§ What is expected
Excluding any images, copy all of the lines below precisely as written.

§ Data provided
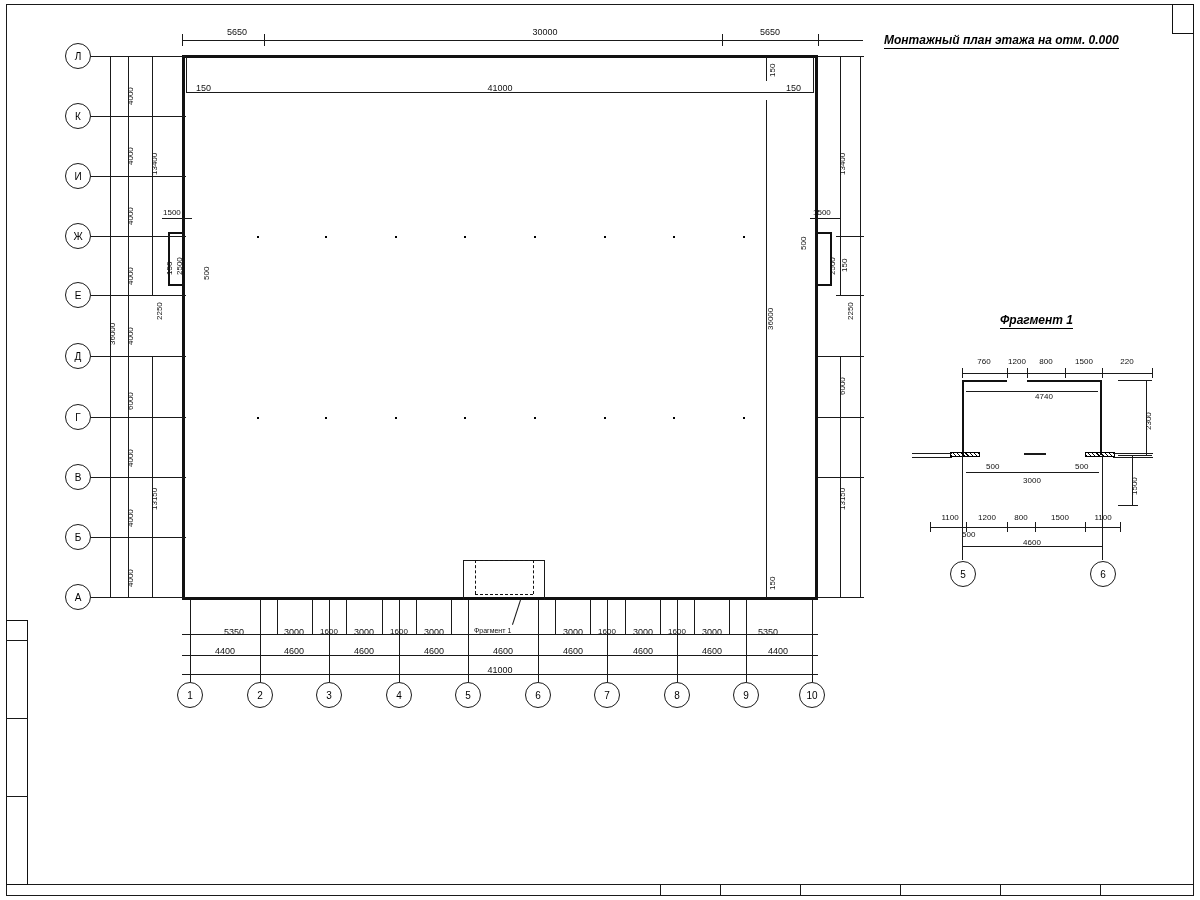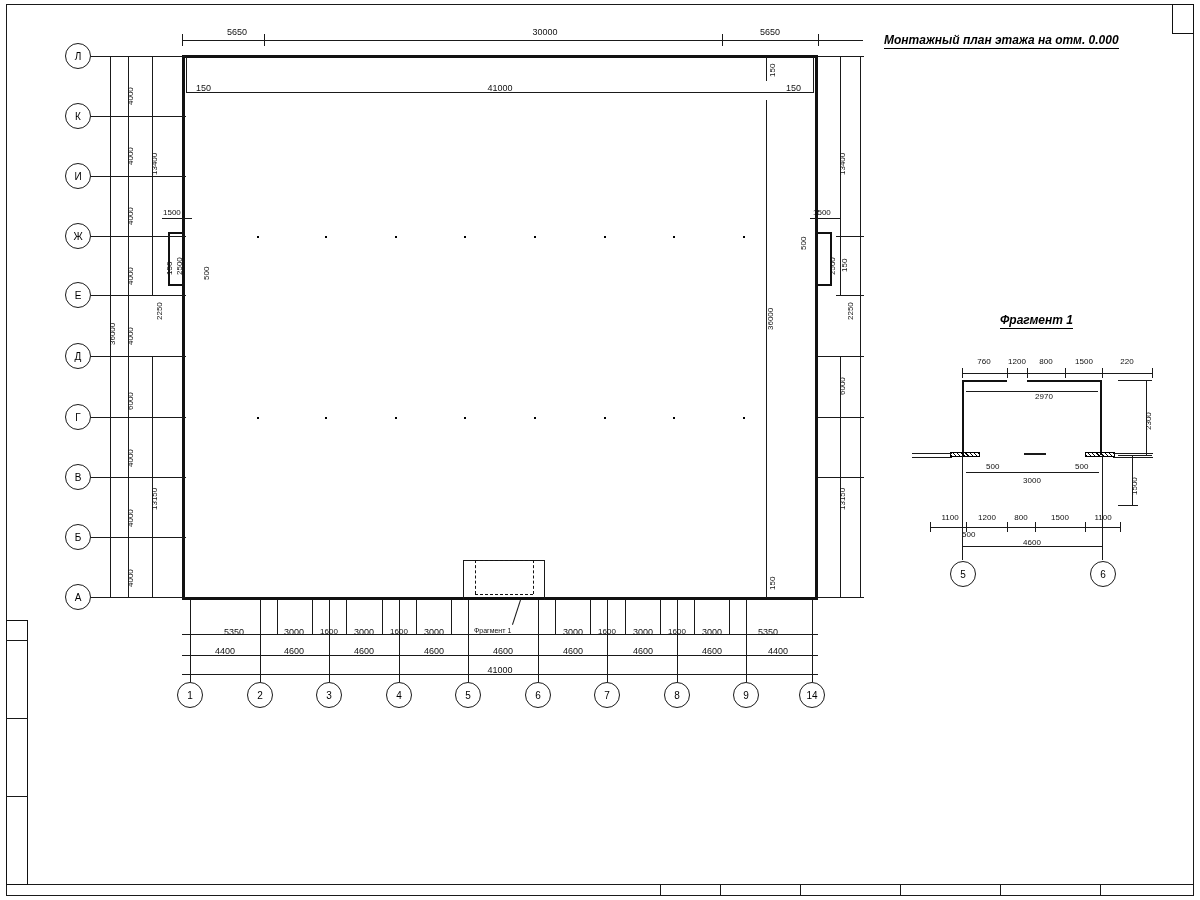"2970" div.txt { text: 2970 -> 4740 }
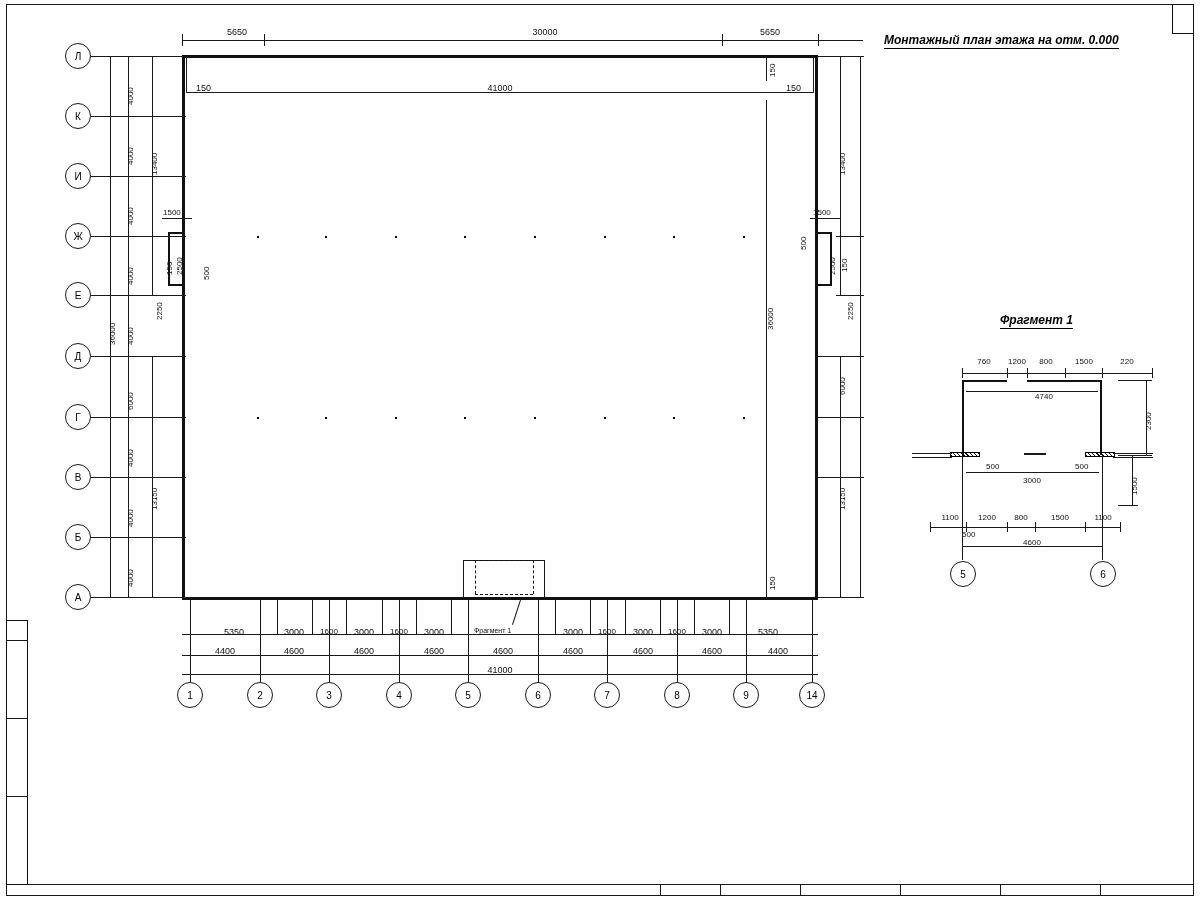"14" div.circ { text: 14 -> 10 }
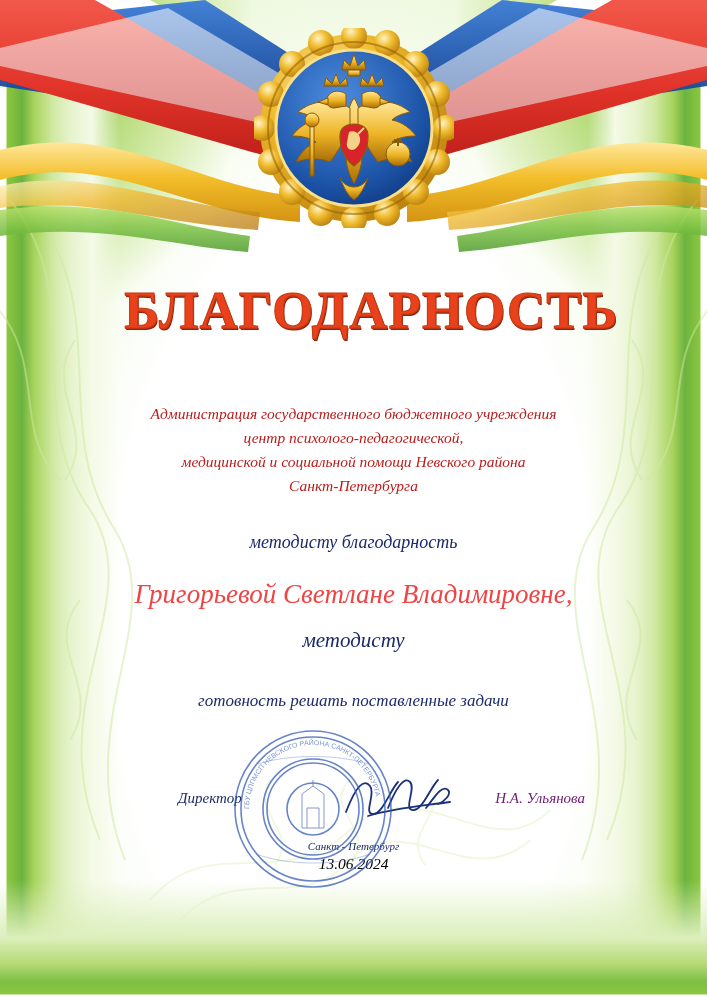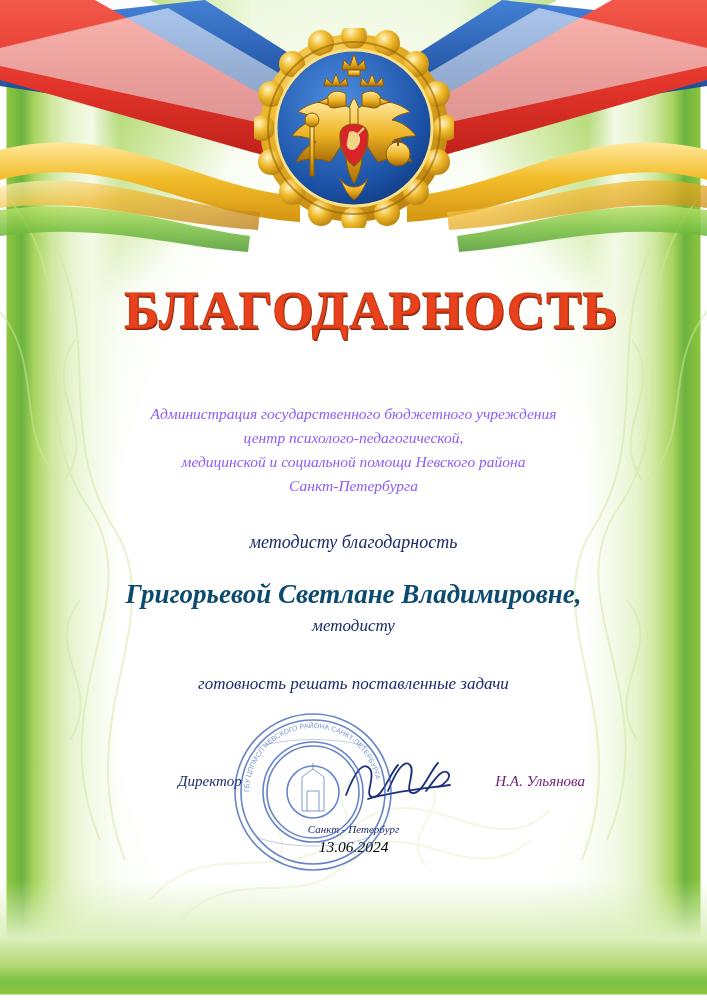"Администрация государственного" .org { color: #8b5cf6 -> #b91c1c }
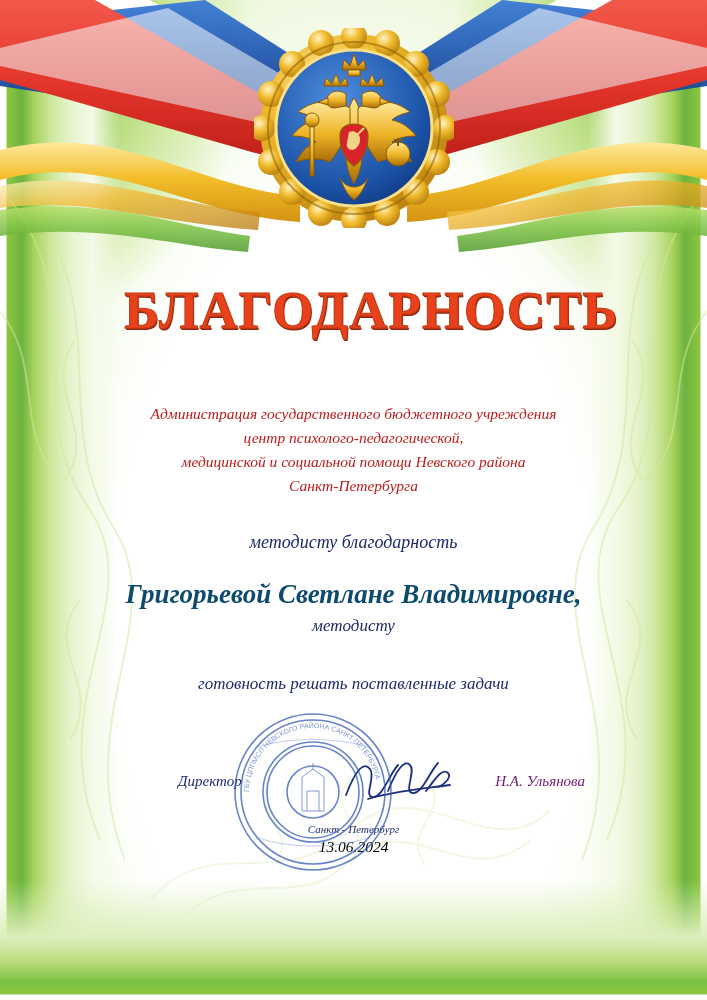"Григорьевой Светлане Владимировне," .recipient { color: #0c4a6e -> #ef4444; font-weight: bold -> normal }
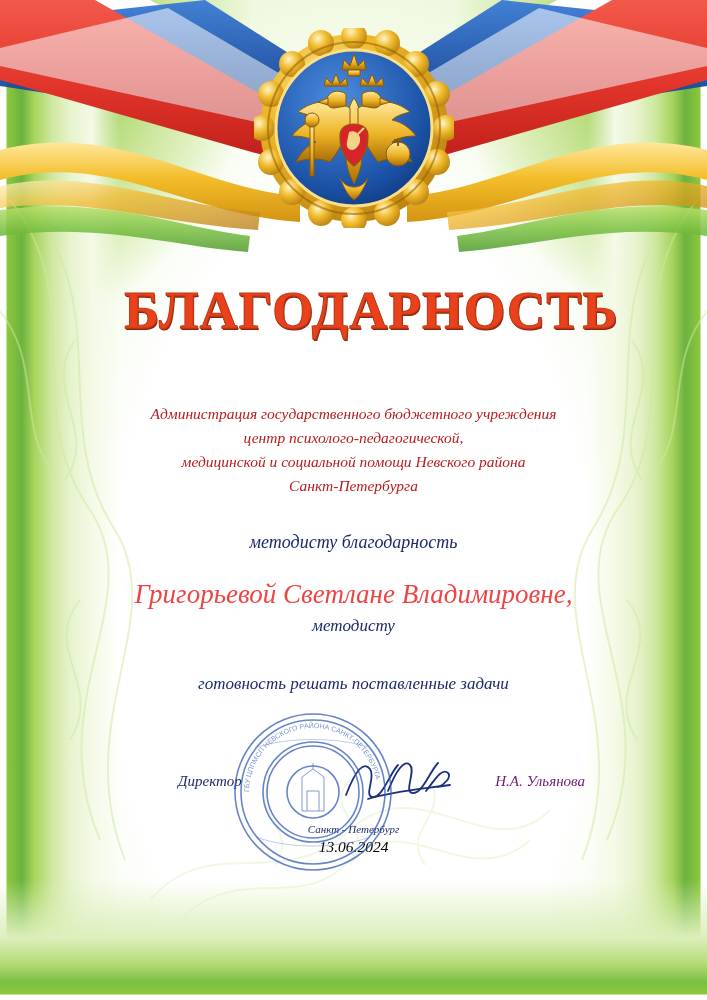"методисту" .role { font-size: 17px -> 21px; margin-top: 6px -> 18px }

§ Output of the exercise
"2970" div.txt { text: 2970 -> 4740 }
"14" div.circ { text: 14 -> 10 }
"Администрация государственного" .org { color: #8b5cf6 -> #b91c1c }
"Григорьевой Светлане Владимировне," .recipient { color: #0c4a6e -> #ef4444; font-weight: bold -> normal }
"методисту" .role { font-size: 17px -> 21px; margin-top: 6px -> 18px }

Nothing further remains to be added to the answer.